On Wednesday, March 29, EmblemHealth President and Chief Executive Officer Karen Ignagni joined Fordham University faculty and students for “Healthcare Access and Affordability: Challenges for the Insurance Industry,” a discussion organized by the Global Healthcare Innovation Management Center (GHIMC) at the Gabelli School of Business. The discussion was moderated by Falguni Sen, head of the GHIMC and Director and Professor of Management Systems at Fordham University. EmblemHealth and GHIMC are partners in the EmblemHealth Value Initiative, which supports research to advance a common understanding of the value of health and the development of new outcome measures.
The event at Fordham was held five days after the American Health Care Act, a bill intended to replace the Affordable Care Act (ACA), was pulled from a House floor vote on Friday, March 24. Ignagni, who in her previous role as President and CEO of America’s Health Insurance Plans worked closely with the Obama administration and congressional leadership on the development of the ACA, began the discussion by noting that, “Friday’s developments didn’t provide any certainty with respect to the path ahead. Seven years after the passage of the ACA, policymakers need to take stock of where we currently stand with the ACA and what problems still need to be addressed.”
Affordability remains a central issue for families. “Whether it’s life insurance, auto insurance or health insurance, insurers need to balance the costs of the older and the younger, the sicker and the healthier,” Ignagni explained. “The cohort of healthy young people still needs to be encouraged to come into the system.” A Transamerica Center for Health Studies survey conducted in June 2016 found that 70% of U.S. millennials consider cost to be a “very important” factor when shopping for individual and employer-sponsored health insurance. The ACA provided help to families in two important ways: by providing premium subsidies for individuals and families, and through low-income cost-sharing subsidies. “A central question right now is whether the cost-sharing subsidies will continue.
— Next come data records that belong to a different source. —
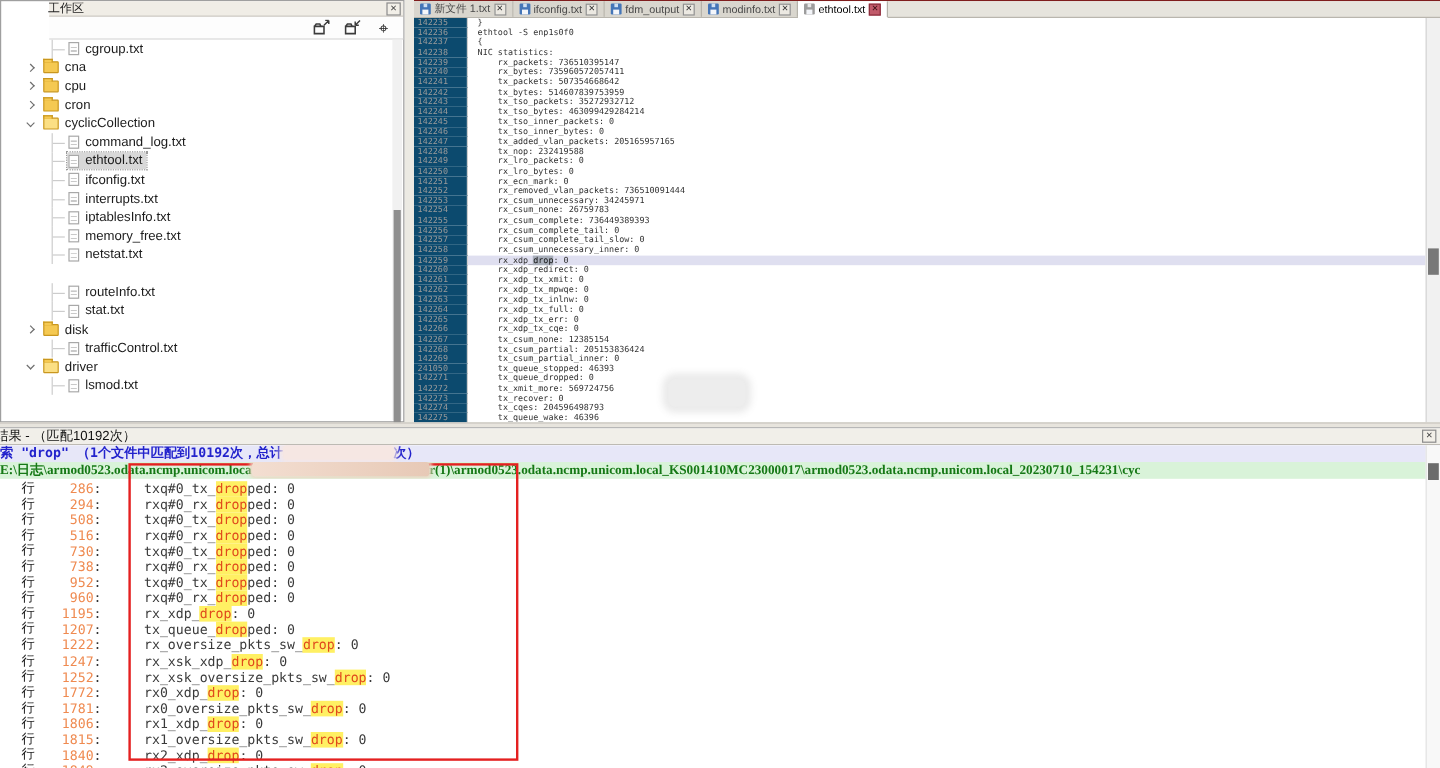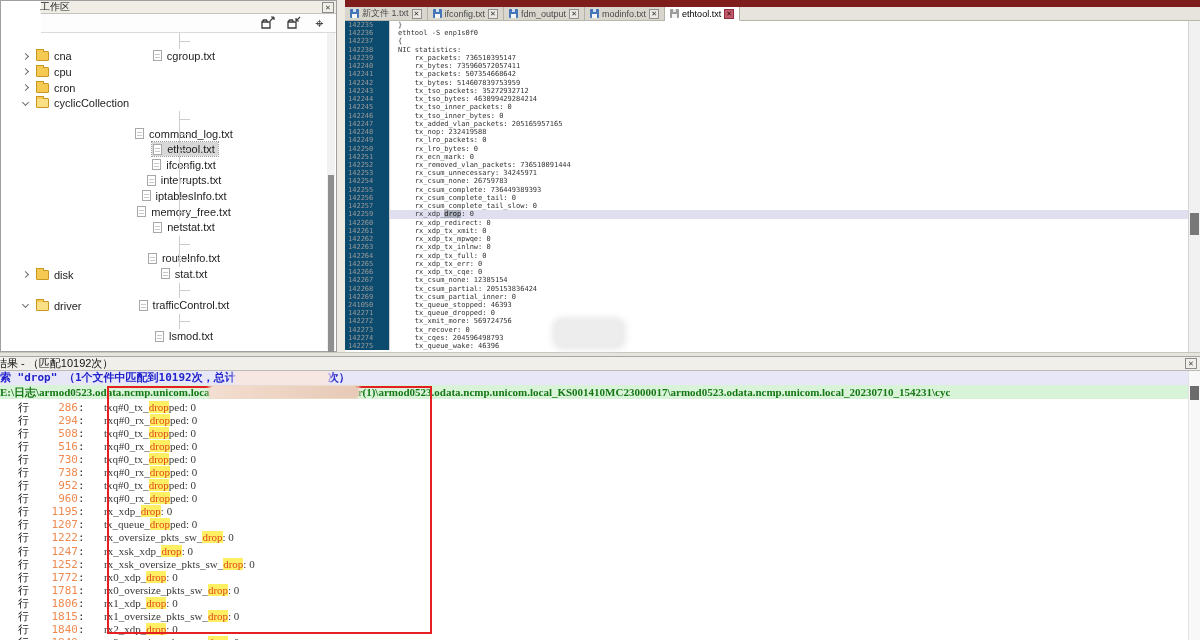--- a/index.html
+++ b/index.html
@@ -13,40 +13,40 @@
   .lp-header { height:13px; background:#f0ede6; border-bottom:1px solid #c6c3bc; display:flex; align-items:center; padding:0 2px; font-size:10px; color:#222; }
   .lp-title { flex:1; white-space:nowrap; overflow:hidden; margin-left:-3px; }
   .win-x { width:12px; height:11px; border:1px solid #8b8b8b; background:#f2efe8; color:#444; font-size:7px; line-height:9px; text-align:center; cursor:default; flex:none; }
   .lp-toolbar { height:19px; display:flex; justify-content:flex-end; align-items:center; gap:9px; padding-right:8px; border-bottom:1px solid #dadada; background:#fdfdfd; }
   .tool-ic { width:17px; height:15px; display:inline-flex; align-items:center; justify-content:center; }
   .locate-glyph { font-size:14px; color:#222; line-height:15px; }
 
   .tree { position:absolute; left:0; top:32px; right:9px; bottom:0; overflow:hidden; font-size:11px; color:#1c1c1c; }
   .ti { height:15.6px; display:flex; align-items:center; white-space:nowrap; }
   .ti.d1 { padding-left:22px; }
-  .ti.d2 { padding-left:42px;flex-direction:column; }
+  .ti.d2 { padding-left:42px; }
   .ti-spacer { height:15.6px; }
   .chev { width:5px; height:5px; border-right:1.4px solid #6e6e6e; border-bottom:1.4px solid #6e6e6e; margin-right:7px; flex:none; }
   .chev.collapsed { transform:rotate(-45deg); }
   .chev.expanded  { transform:rotate(45deg); margin-top:-2px; }
   .conn { width:11px; height:100%; border-left:1px solid #cccccc; position:relative; flex:none; margin-right:2px; }
   .conn::after { content:""; position:absolute; left:0; top:50%; width:10px; border-top:1px solid #cccccc; }
   .folder-ic { width:13px; height:10px; background:#f5c952; border:1px solid #c9971f; border-radius:1px; margin-right:5px; position:relative; flex:none; }
   .folder-ic::before { content:""; position:absolute; left:-1px; top:-3px; width:6px; height:2px; background:#f5c952; border:1px solid #c9971f; border-bottom:none; }
   .folder-ic.open { background:#fbdf84; }
   .file-ic { width:9px; height:11px; background:#fefefe; border:1px solid #a8a8a8; margin-right:5px; position:relative; flex:none; }
   .file-ic::after { content:""; position:absolute; left:1px; right:1px; top:3px; height:6px;
       background:repeating-linear-gradient(to bottom,#c9c9c9 0 1px,transparent 1px 3px); }
   .ti-inner { display:flex; align-items:center; padding:1px 3px 1px 1px; }
   .ti.selected .ti-inner { background:#d8d8d8; outline:1px dotted #9a9a9a; }
   .tree-scroll { position:absolute; right:1px; top:32px; width:8px; bottom:1px; background:#f1f1f1; }
   .tree-thumb { position:absolute; left:1px; right:1px; top:142px; height:178px; background:#8f8f8f; }
 
   
-  .editor-panel { position:absolute; left:345px; top:0; width:855px; height:352px; background:#fff; border-top:7px solid #7f1d1d; }
+  .editor-panel { position:absolute; left:345px; top:0; width:855px; height:352px; background:#fff; border-top:1px solid #7f1d1d; }
   .tab-bar { position:absolute; left:0; top:0; right:0; height:14px; background:#e6e4dd; border-bottom:1px solid #b9b6ae; display:flex; align-items:stretch; }
   .tab { display:flex; align-items:center; gap:3px; padding:0 5px; font-size:9px; color:#4a4a4a; background:#d9d6ce; border-right:1px solid #b5b2aa; cursor:default; }
   .tab.active { background:#ffffff; color:#000; border-bottom:1px solid #fff; margin-bottom:-1px; }
   .floppy { width:9px; height:9px; background:#4576b8; border-radius:1px; position:relative; flex:none; }
   .floppy::before { content:""; position:absolute; left:3px; top:0; width:3px; height:3px; background:#cfe0f2; }
   .floppy::after  { content:""; position:absolute; left:2px; bottom:0; width:5px; height:4px; background:#f4f6fa; }
   .tab.active .floppy { background:#9d9d9d; }
   .tab.active .floppy::before { background:#e8e8e8; }
   .tab-x { width:10px; height:10px; border:1px solid #8f8f8f; background:#ece9e2; color:#333; font-size:7px; line-height:8px; text-align:center; flex:none; }
   .tab.active .tab-x { background:#c15a6a; border-color:#8d2f3e; color:#3a0f16; }
@@ -79,21 +79,21 @@
                font-family:Liberation Serif, serif; font-size:11px; white-space:nowrap; overflow:hidden; }
   .path-redact { display:inline-block; vertical-align:middle; width:148px; height:12px; margin-top:-2px;
                  background:linear-gradient(90deg,#f3ded1,#e7c9b6); border-radius:3px;
                  box-shadow:0 0 3px 2px rgba(238,213,196,.9); position:relative; z-index:60; }
   .rows { position:absolute; left:0; top:29px; right:12px; bottom:0; padding-top:1px; overflow:hidden; }
   .res-row { height:13.06px; line-height:13.06px; display:flex; font-family:"DejaVu Sans Mono", monospace;
              font-size:11px; color:#3a3a3a; white-space:pre; padding-left:18px; }
   .row-hanzi { width:20px; flex:none; font-family:"Liberation Sans", sans-serif; color:#1a1a1a; }
   .row-num { width:40px; flex:none; text-align:right; color:#ef8a50; }
   .row-colon { width:6px; flex:none; color:#333; }
-  .row-text { margin-left:20px;font-family:Liberation Serif, serif; }
+  .row-text { margin-left:36px; }
   .hl { background:#fff063; color:#e0491c; }
   .res-scroll { position:absolute; right:0; top:0; width:12px; bottom:0; background:#f8f8f8; border-left:1px solid #e3e3e3; }
   .res-thumb { position:absolute; left:1px; right:1px; top:15px; height:14px; background:#6c6c6c; }
 
   
   .red-rect { position:absolute; left:107px; top:386px; width:325px; height:248px; border:2px solid #e42020; z-index:50; pointer-events:none; }
 </style>
 </head>
 <body>
 
@@ -367,20 +367,24 @@
           <span class="ed-ln">142255</span>
           <span class="ed-tx">    rx_csum_complete: 736449389393</span>
         </div>
         <div class="ed-row">
           <span class="ed-ln">142256</span>
           <span class="ed-tx">    rx_csum_complete_tail: 0</span>
         </div>
         <div class="ed-row">
           <span class="ed-ln">142257</span>
           <span class="ed-tx">    rx_csum_complete_tail_slow: 0</span>
+        </div>
+        <div class="ed-row">
+          <span class="ed-ln">142258</span>
+          <span class="ed-tx">    rx_csum_unnecessary_inner: 0</span>
         </div>
         <div class="ed-row current">
           <span class="ed-ln">142259</span>
           <span class="ed-tx">    rx_xdp_<span class="ed-sel">drop</span>: 0</span>
         </div>
         <div class="ed-row">
           <span class="ed-ln">142260</span>
           <span class="ed-tx">    rx_xdp_redirect: 0</span>
         </div>
         <div class="ed-row">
Families need to know the answer to that question, as do insurers preparing their bids for market participation next year,” said Ignagni.
Medicaid will be an important component of future health care policy proposals, with significant implications for New York. “New York has been on the leading edge with respect to Medicaid payment reform. If Congress attempts to equalize federal contributions across the states through block grants or other mechanisms, there is going to be a massive formula fight,” Ignagni predicted, referring to the debates that would take place over how to allocate federal funds. “Nothing unites Democrats and Republicans in a state like a formula fight. Currently, federal payments to many red states far exceed their tax contributions. Whereas, the opposite is true for blue states. No matter what the party label, blue or red, people who come from a specific state will be lining up together on formulas to make sure that their states are not disadvantaged.”
What is the path forward for both political parties? Ignagni recommends focusing on the fundamentals. “On both sides of the political aisle, the debate has lost sight of what’s important for families. Members of Congress need to look at issues through the lens of whether they will improve circumstances for families or put more at risk.” Transparency is key, she said. “Transparency leads to informed dialogue, which leads to good policymaking. The country can’t skip the dialogue.”